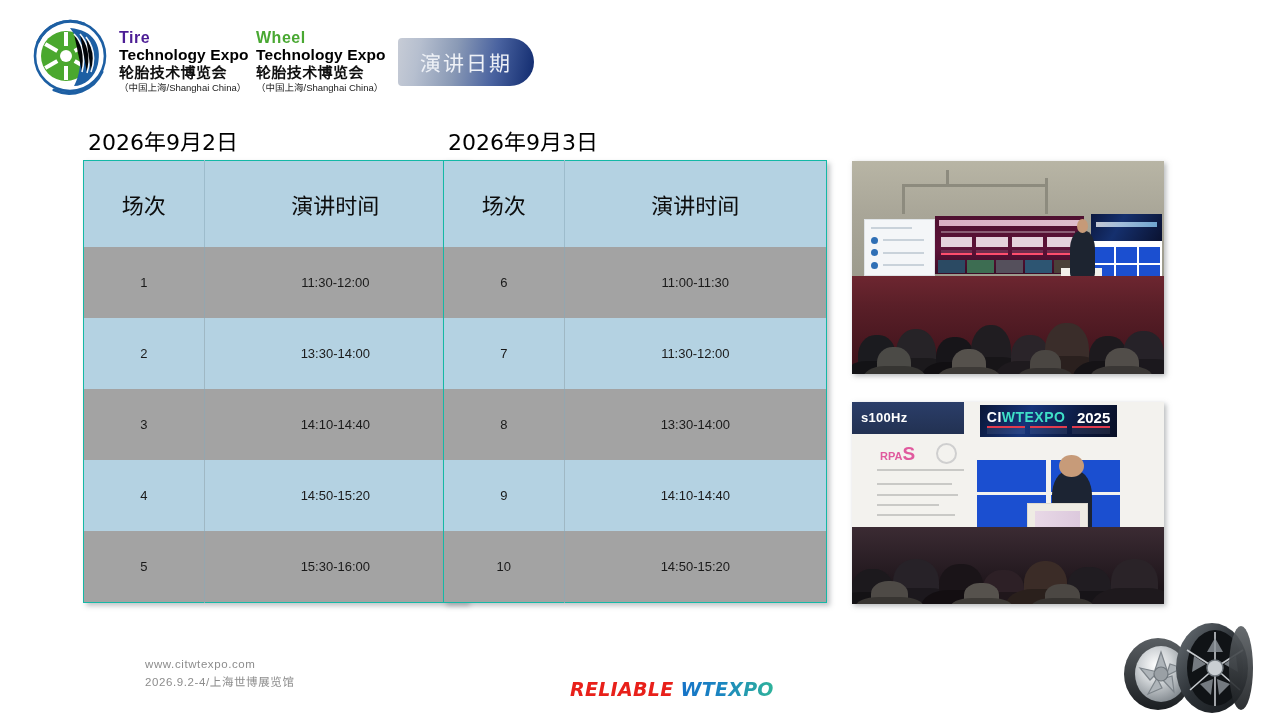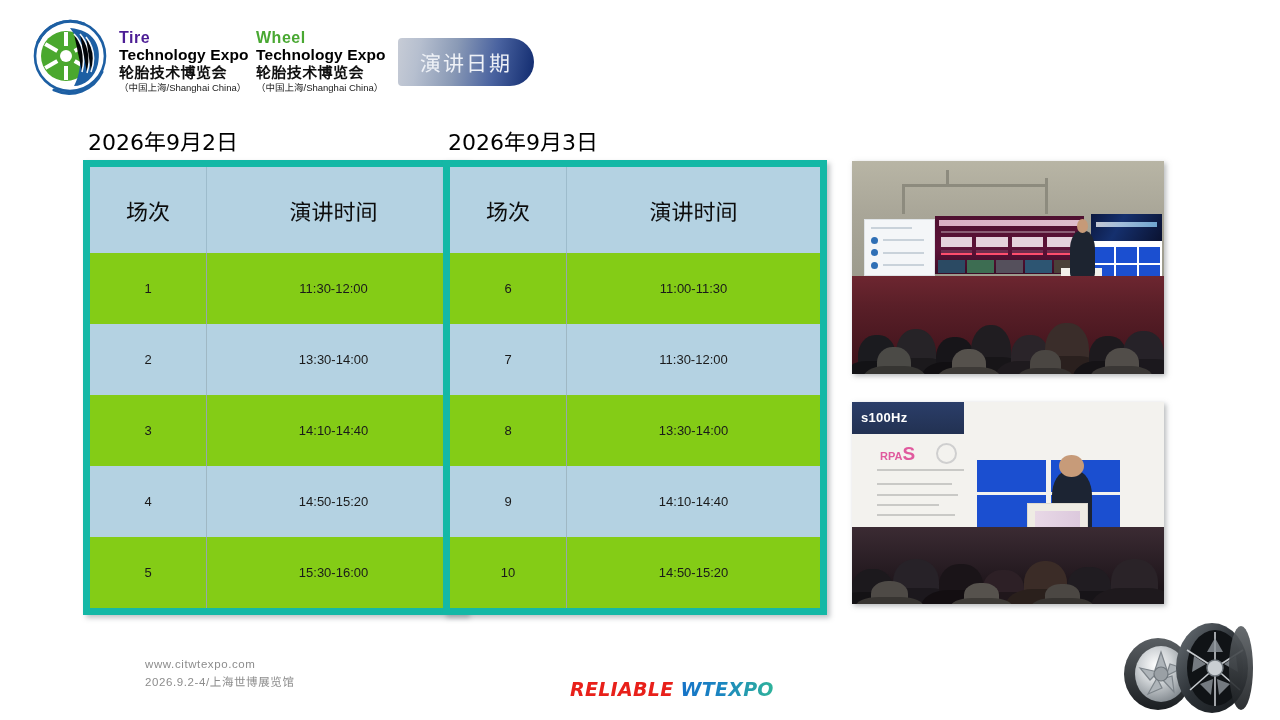--- a/index.html
+++ b/index.html
@@ -57,22 +57,22 @@
     position:absolute;font-size:22px;color:#000000;font-weight:normal;
     white-space:nowrap;
     font-family:"DejaVu Sans","Liberation Sans",sans-serif;
   }
   #date-0{left:88px;top:124px;}
   #date-1{left:448px;top:124px;}
 
   table.tbl{
     border-collapse:collapse;
     width:384px;
-    background:#84cc16;
-    border:7px solid #14b8a6;
+    background:#a3a3a3;
+    border:1px solid #14b8a6;
     box-shadow:3px 3px 5px rgba(120,125,130,.45);
   }
   table.tbl th,table.tbl td{
     margin:0;padding:0;text-align:center;vertical-align:middle;
     border:none;
   }
   table.tbl th{
     height:86px;background:#b4d2e2;
     font-weight:normal;color:#0c0c0c;font-size:22px;
     font-family:"DejaVu Sans","Liberation Sans",sans-serif;
@@ -386,20 +386,29 @@
       <div class="rpa">
         <span>RPA</span><em>S</em>
       </div>
       <span class="rpa-o"></span>
       <span class="ln" style="left:8%;top:46%;width:28%"></span>
       <span class="ln" style="left:8%;top:56%;width:24%"></span>
       <span class="ln" style="left:8%;top:63%;width:26%"></span>
       <span class="ln" style="left:8%;top:70%;width:20%"></span>
       <span class="ln" style="left:8%;top:77%;width:25%"></span>
 
+      <div class="expo-banner">
+        <span class="nm"><span>CI</span><s>WTEXPO</s></span>
+        <span class="yr">2025</span>
+        <span class="stats">
+            <i></i>
+            <i></i>
+            <i></i>
+          </span>
+      </div>
 
       <span class="btiles">
           <i></i>
           <i></i>
           <i></i>
           <i></i>
         </span>
     </div>
 
     <div class="p-body"></div>

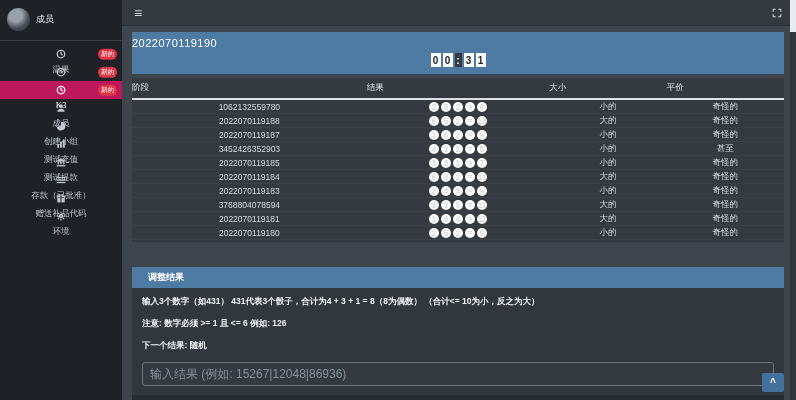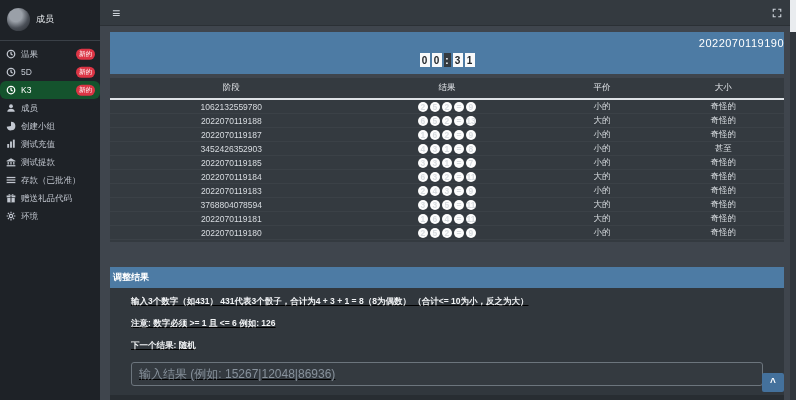--- a/index.html
+++ b/index.html
@@ -1,66 +1,66 @@
 <!DOCTYPE html>
 <html><head>
 <meta charset="utf-8">
 <style>
   html,body{margin:0;padding:0;width:796px;height:400px;overflow:hidden;
     background:#3f454d;font-family:"Liberation Sans",sans-serif;}
   .app{display:flex;width:796px;height:400px;}
 
   
-  .sidebar{width:100px;flex-shrink:0;background:#1e2227;color:#c2c7d0;}
+  .sidebar{width:122px;flex-shrink:0;background:#1e2227;color:#c2c7d0;font-family:Liberation Serif, serif;}
   .user-panel{display:flex;align-items:center;gap:6px;padding:8px 7px 9px;
     border-bottom:1px solid #3a4047;}
   .avatar{width:23px;height:23px;border-radius:50%;flex-shrink:0;
     background:radial-gradient(circle at 38% 32%, #9aa0a8 0 30%, #4a4f57 60%, #23272c);}
   .uname{font-size:9px;color:#e9ecef;}
   .side-menu{list-style:none;margin:4px 0 0;padding:0;}
-  .side-item{display:flex;gap:5px;padding:4px 6px;height:10px;
-    font-size:8.5px;cursor:pointer;position:relative;color:#c2c7d0;}
-  .side-item.active{background:#14532d;color:#fff;border-radius:6px;}
+  .side-item{display:flex;align-items:center;gap:5px;padding:4px 6px;height:10px;
+    font-size:8.5px;cursor:pointer;position:relative;color:#c2c7d0;flex-direction:column;}
+  .side-item.active{background:#be185d;color:#fff;}
   .sicon{width:10px;height:10px;display:inline-flex;flex-shrink:0;}
   .sicon svg{width:10px;height:10px;}
   .badge{position:absolute;right:5px;top:50%;transform:translateY(-50%);
     background:#dc3545;color:#fff;font-size:6.5px;line-height:1;
     padding:2px 3px;border-radius:7px;}
 
   
   .main{flex:1;display:flex;flex-direction:column;position:relative;min-width:0;}
   .topbar{height:25px;background:#343a40;display:flex;align-items:center;
     justify-content:space-between;padding:0 14px 0 12px;flex-shrink:0;
     border-bottom:1px solid #2b3035;}
   .burger{color:#ced4da;font-size:14px;line-height:1;cursor:pointer;}
   .fsicon{display:inline-flex;cursor:pointer;}
   .fsicon svg{width:10px;height:10px;}
 
   .content{flex:1;padding:6px 12px 0 10px;}
 
-  .banner{background:#4d7ba4;text-align:right;color:#fff;padding:5px 0 7px;margin-bottom:4px;}
+  .banner{background:#4d7ba4;text-align:left;color:#fff;padding:5px 0 7px;margin-bottom:4px;}
   .period{font-size:11px;letter-spacing:.5px;margin-bottom:4px;}
   .countdown{display:flex;justify-content:center;gap:2px;}
   .cd-cell{width:10px;height:14px;background:#f8f9fa;color:#212529;font-size:10px;
     font-weight:bold;display:flex;align-items:center;justify-content:center;}
   .cd-cell.colon{background:#343a40;color:#fff;width:7px;}
 
   .table-card{background:#343a40;margin-bottom:25px;padding-bottom:2px;}
   .thead,.trow{display:grid;grid-template-columns:36% 28% 18% 18%;align-items:center;}
   .thead{border-bottom:2px solid #dee2e6;}
-  .thead span{font-size:8.5px;color:#e3e6ea;text-align:center;padding:4px 0;}
+  .thead span{font-size:8.5px;color:#e3e6ea;padding:4px 0;}
   .trow{height:13px;border-bottom:1px solid rgba(255,255,255,.04);}
   .trow span{font-size:8.5px;color:#d8dce0;text-align:center;}
   .dice{display:flex;justify-content:center;gap:2px;}
   .die{width:10px;height:10px;border-radius:50%;background:#fdfdfd;color:#b02a37;
     font-size:7px;font-weight:bold;display:flex;align-items:center;justify-content:center;}
 
   .panel{background:#31373d;}
-  .panel-header{background:#4d7ba4;color:#fff;font-size:9px;font-weight:bold;padding:4px 3px;}
-  .panel-body{padding:8px 21px 9px;text-decoration:underline;}
+  .panel-header{background:#4d7ba4;color:#fff;font-size:9px;font-weight:bold;padding:4px 16px;}
+  .panel-body{padding:8px 10px 9px;}
   .panel-body p{margin:0 0 10px;font-size:8.5px;font-weight:bold;color:#f1f3f5;}
   .result-input{display:block;width:100%;box-sizing:border-box;background:#343a40;
     border:1px solid #6c757d;border-radius:3px;color:#e9ecef;font-size:12px;
     padding:4px 7px;outline:none;}
   .result-input::placeholder{color:#87919b;}
   .panel-footer{background:#282d32;padding:5px;text-align:center;}
   .save-btn{background:#4d7ba4;color:#fff;border:none;border-radius:3px;
     font-size:8.5px;padding:4px 12px;cursor:pointer;}
 
   .scrolltop{position:absolute;right:12px;bottom:8px;width:22px;height:19px;
@@ -202,22 +202,22 @@
             <span class="cd-cell colon">:</span>
             <span class="cd-cell">3</span>
             <span class="cd-cell">1</span>
           </div>
       </div>
 
       <div class="table-card">
         <div class="thead" id="thead">
             <span>阶段</span>
             <span>结果</span>
+            <span>大小</span>
             <span>平价</span>
-            <span>大小</span>
           </div>
         <div id="tbody">
             <div class="trow">
               <span>1062132559780</span>
               <div class="dice">
                 <span class="die">2</span>
                 <span class="die">5</span>
                 <span class="die">2</span>
                 <span class="die">=</span>
                 <span class="die">9</span>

::::::::::

EXERCISE REQUIREMENTS:
When repeating the material above, keep every line exact and drop all pictures.

REPLY TO THE TASK:
--- a/index.html
+++ b/index.html
@@ -57,22 +57,22 @@
     position:absolute;font-size:22px;color:#000000;font-weight:normal;
     white-space:nowrap;
     font-family:"DejaVu Sans","Liberation Sans",sans-serif;
   }
   #date-0{left:88px;top:124px;}
   #date-1{left:448px;top:124px;}
 
   table.tbl{
     border-collapse:collapse;
     width:384px;
-    background:#84cc16;
-    border:7px solid #14b8a6;
+    background:#a3a3a3;
+    border:1px solid #14b8a6;
     box-shadow:3px 3px 5px rgba(120,125,130,.45);
   }
   table.tbl th,table.tbl td{
     margin:0;padding:0;text-align:center;vertical-align:middle;
     border:none;
   }
   table.tbl th{
     height:86px;background:#b4d2e2;
     font-weight:normal;color:#0c0c0c;font-size:22px;
     font-family:"DejaVu Sans","Liberation Sans",sans-serif;
@@ -386,20 +386,29 @@
       <div class="rpa">
         <span>RPA</span><em>S</em>
       </div>
       <span class="rpa-o"></span>
       <span class="ln" style="left:8%;top:46%;width:28%"></span>
       <span class="ln" style="left:8%;top:56%;width:24%"></span>
       <span class="ln" style="left:8%;top:63%;width:26%"></span>
       <span class="ln" style="left:8%;top:70%;width:20%"></span>
       <span class="ln" style="left:8%;top:77%;width:25%"></span>
 
+      <div class="expo-banner">
+        <span class="nm"><span>CI</span><s>WTEXPO</s></span>
+        <span class="yr">2025</span>
+        <span class="stats">
+            <i></i>
+            <i></i>
+            <i></i>
+          </span>
+      </div>
 
       <span class="btiles">
           <i></i>
           <i></i>
           <i></i>
           <i></i>
         </span>
     </div>
 
     <div class="p-body"></div>

--- a/index.html
+++ b/index.html
@@ -1,66 +1,66 @@
 <!DOCTYPE html>
 <html><head>
 <meta charset="utf-8">
 <style>
   html,body{margin:0;padding:0;width:796px;height:400px;overflow:hidden;
     background:#3f454d;font-family:"Liberation Sans",sans-serif;}
   .app{display:flex;width:796px;height:400px;}
 
   
-  .sidebar{width:100px;flex-shrink:0;background:#1e2227;color:#c2c7d0;}
+  .sidebar{width:122px;flex-shrink:0;background:#1e2227;color:#c2c7d0;font-family:Liberation Serif, serif;}
   .user-panel{display:flex;align-items:center;gap:6px;padding:8px 7px 9px;
     border-bottom:1px solid #3a4047;}
   .avatar{width:23px;height:23px;border-radius:50%;flex-shrink:0;
     background:radial-gradient(circle at 38% 32%, #9aa0a8 0 30%, #4a4f57 60%, #23272c);}
   .uname{font-size:9px;color:#e9ecef;}
   .side-menu{list-style:none;margin:4px 0 0;padding:0;}
-  .side-item{display:flex;gap:5px;padding:4px 6px;height:10px;
-    font-size:8.5px;cursor:pointer;position:relative;color:#c2c7d0;}
-  .side-item.active{background:#14532d;color:#fff;border-radius:6px;}
+  .side-item{display:flex;align-items:center;gap:5px;padding:4px 6px;height:10px;
+    font-size:8.5px;cursor:pointer;position:relative;color:#c2c7d0;flex-direction:column;}
+  .side-item.active{background:#be185d;color:#fff;}
   .sicon{width:10px;height:10px;display:inline-flex;flex-shrink:0;}
   .sicon svg{width:10px;height:10px;}
   .badge{position:absolute;right:5px;top:50%;transform:translateY(-50%);
     background:#dc3545;color:#fff;font-size:6.5px;line-height:1;
     padding:2px 3px;border-radius:7px;}
 
   
   .main{flex:1;display:flex;flex-direction:column;position:relative;min-width:0;}
   .topbar{height:25px;background:#343a40;display:flex;align-items:center;
     justify-content:space-between;padding:0 14px 0 12px;flex-shrink:0;
     border-bottom:1px solid #2b3035;}
   .burger{color:#ced4da;font-size:14px;line-height:1;cursor:pointer;}
   .fsicon{display:inline-flex;cursor:pointer;}
   .fsicon svg{width:10px;height:10px;}
 
   .content{flex:1;padding:6px 12px 0 10px;}
 
-  .banner{background:#4d7ba4;text-align:right;color:#fff;padding:5px 0 7px;margin-bottom:4px;}
+  .banner{background:#4d7ba4;text-align:left;color:#fff;padding:5px 0 7px;margin-bottom:4px;}
   .period{font-size:11px;letter-spacing:.5px;margin-bottom:4px;}
   .countdown{display:flex;justify-content:center;gap:2px;}
   .cd-cell{width:10px;height:14px;background:#f8f9fa;color:#212529;font-size:10px;
     font-weight:bold;display:flex;align-items:center;justify-content:center;}
   .cd-cell.colon{background:#343a40;color:#fff;width:7px;}
 
   .table-card{background:#343a40;margin-bottom:25px;padding-bottom:2px;}
   .thead,.trow{display:grid;grid-template-columns:36% 28% 18% 18%;align-items:center;}
   .thead{border-bottom:2px solid #dee2e6;}
-  .thead span{font-size:8.5px;color:#e3e6ea;text-align:center;padding:4px 0;}
+  .thead span{font-size:8.5px;color:#e3e6ea;padding:4px 0;}
   .trow{height:13px;border-bottom:1px solid rgba(255,255,255,.04);}
   .trow span{font-size:8.5px;color:#d8dce0;text-align:center;}
   .dice{display:flex;justify-content:center;gap:2px;}
   .die{width:10px;height:10px;border-radius:50%;background:#fdfdfd;color:#b02a37;
     font-size:7px;font-weight:bold;display:flex;align-items:center;justify-content:center;}
 
   .panel{background:#31373d;}
-  .panel-header{background:#4d7ba4;color:#fff;font-size:9px;font-weight:bold;padding:4px 3px;}
-  .panel-body{padding:8px 21px 9px;text-decoration:underline;}
+  .panel-header{background:#4d7ba4;color:#fff;font-size:9px;font-weight:bold;padding:4px 16px;}
+  .panel-body{padding:8px 10px 9px;}
   .panel-body p{margin:0 0 10px;font-size:8.5px;font-weight:bold;color:#f1f3f5;}
   .result-input{display:block;width:100%;box-sizing:border-box;background:#343a40;
     border:1px solid #6c757d;border-radius:3px;color:#e9ecef;font-size:12px;
     padding:4px 7px;outline:none;}
   .result-input::placeholder{color:#87919b;}
   .panel-footer{background:#282d32;padding:5px;text-align:center;}
   .save-btn{background:#4d7ba4;color:#fff;border:none;border-radius:3px;
     font-size:8.5px;padding:4px 12px;cursor:pointer;}
 
   .scrolltop{position:absolute;right:12px;bottom:8px;width:22px;height:19px;
@@ -202,22 +202,22 @@
             <span class="cd-cell colon">:</span>
             <span class="cd-cell">3</span>
             <span class="cd-cell">1</span>
           </div>
       </div>
 
       <div class="table-card">
         <div class="thead" id="thead">
             <span>阶段</span>
             <span>结果</span>
+            <span>大小</span>
             <span>平价</span>
-            <span>大小</span>
           </div>
         <div id="tbody">
             <div class="trow">
               <span>1062132559780</span>
               <div class="dice">
                 <span class="die">2</span>
                 <span class="die">5</span>
                 <span class="die">2</span>
                 <span class="die">=</span>
                 <span class="die">9</span>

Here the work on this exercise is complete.